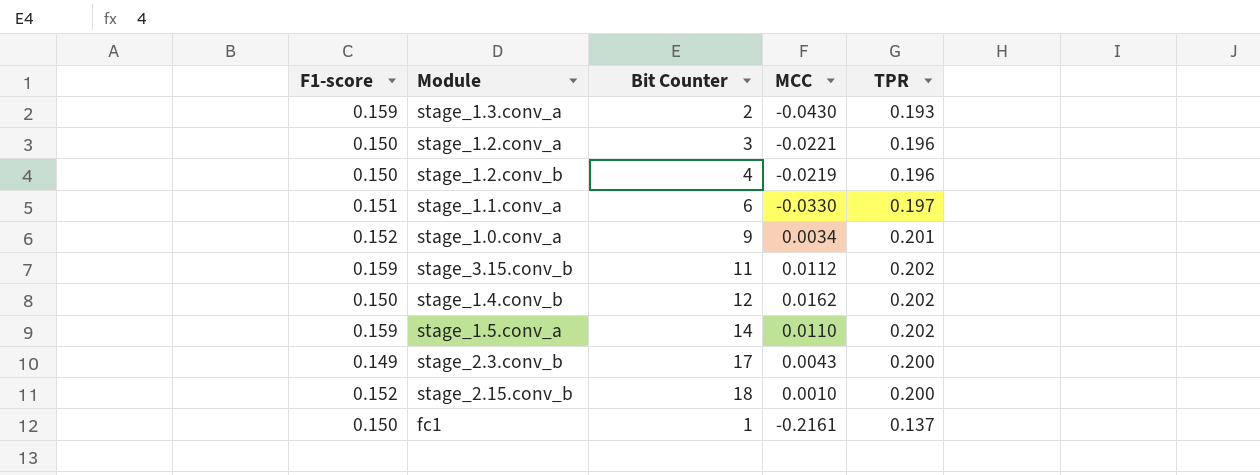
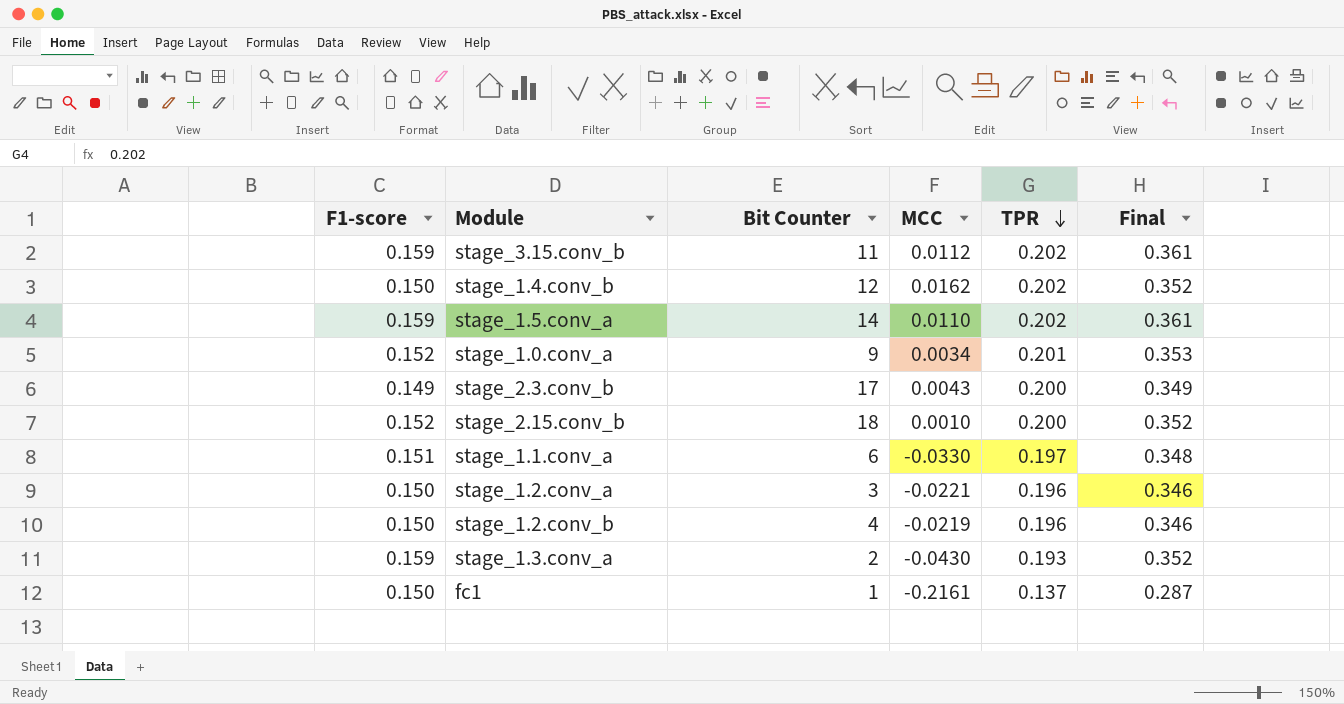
row order: none -> TPR descending
column Final | formula: none -> [F1-score] + [TPR]

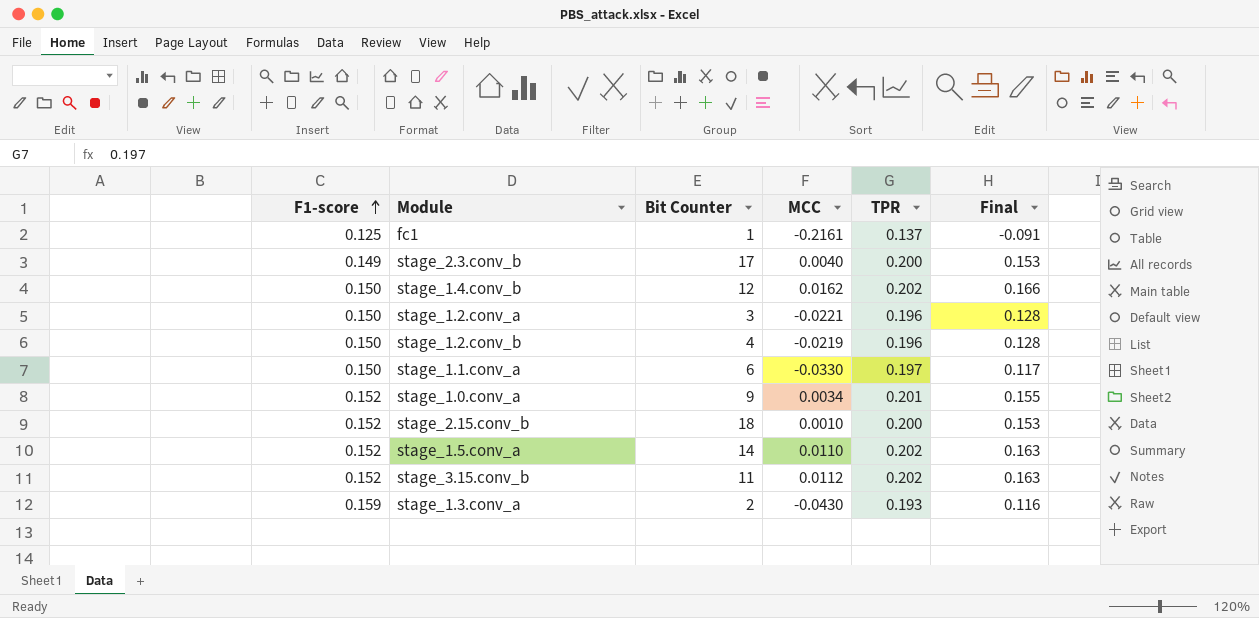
row order: TPR descending -> F1-score ascending
column Final | formula: [F1-score] + [TPR] -> [F1-score] + [MCC]
fc1 | F1-score: 0.150 -> 0.125
stage_2.3.conv_b | MCC: 0.0043 -> 0.0040
stage_1.1.conv_a | F1-score: 0.151 -> 0.150
stage_1.5.conv_a | F1-score: 0.159 -> 0.152
stage_3.15.conv_b | F1-score: 0.159 -> 0.152

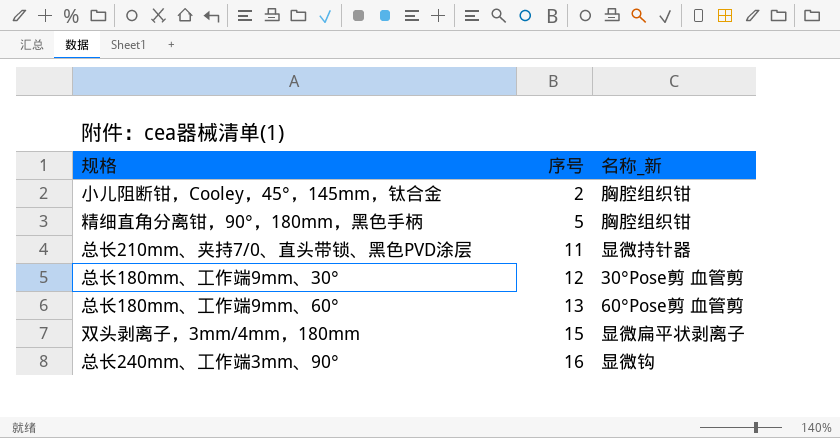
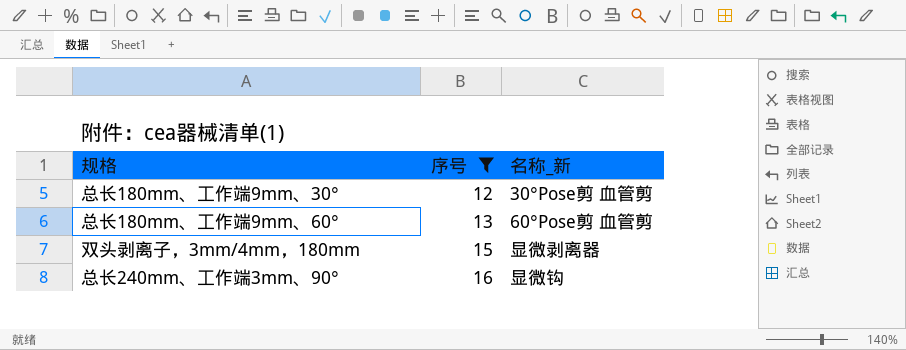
filter: none -> 序号 >= 12
双头剥离子，3mm/4mm，180mm | 名称_新: 显微扁平状剥离子 -> 显微剥离器

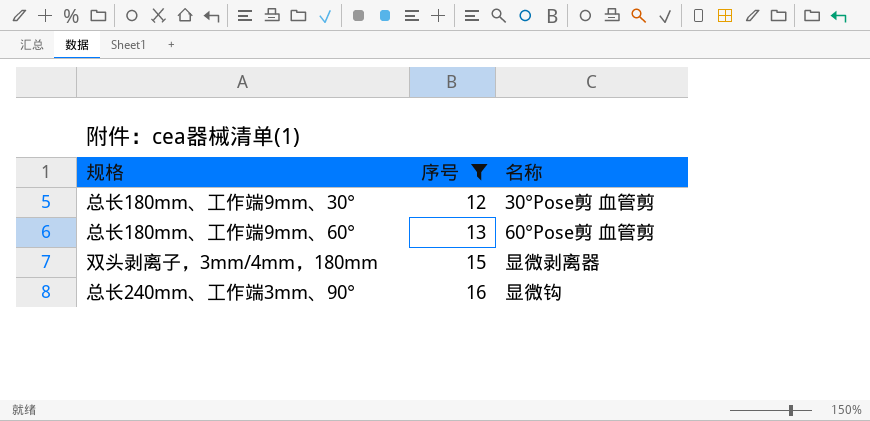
column name: 名称_新 -> 名称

> Problem details
Set down every record exactly, without the pictures.

> Response to the exercise
row order: none -> TPR descending
column Final | formula: none -> [F1-score] + [TPR]

row order: TPR descending -> F1-score ascending
column Final | formula: [F1-score] + [TPR] -> [F1-score] + [MCC]
fc1 | F1-score: 0.150 -> 0.125
stage_2.3.conv_b | MCC: 0.0043 -> 0.0040
stage_1.1.conv_a | F1-score: 0.151 -> 0.150
stage_1.5.conv_a | F1-score: 0.159 -> 0.152
stage_3.15.conv_b | F1-score: 0.159 -> 0.152

filter: none -> 序号 >= 12
双头剥离子，3mm/4mm，180mm | 名称_新: 显微扁平状剥离子 -> 显微剥离器

column name: 名称_新 -> 名称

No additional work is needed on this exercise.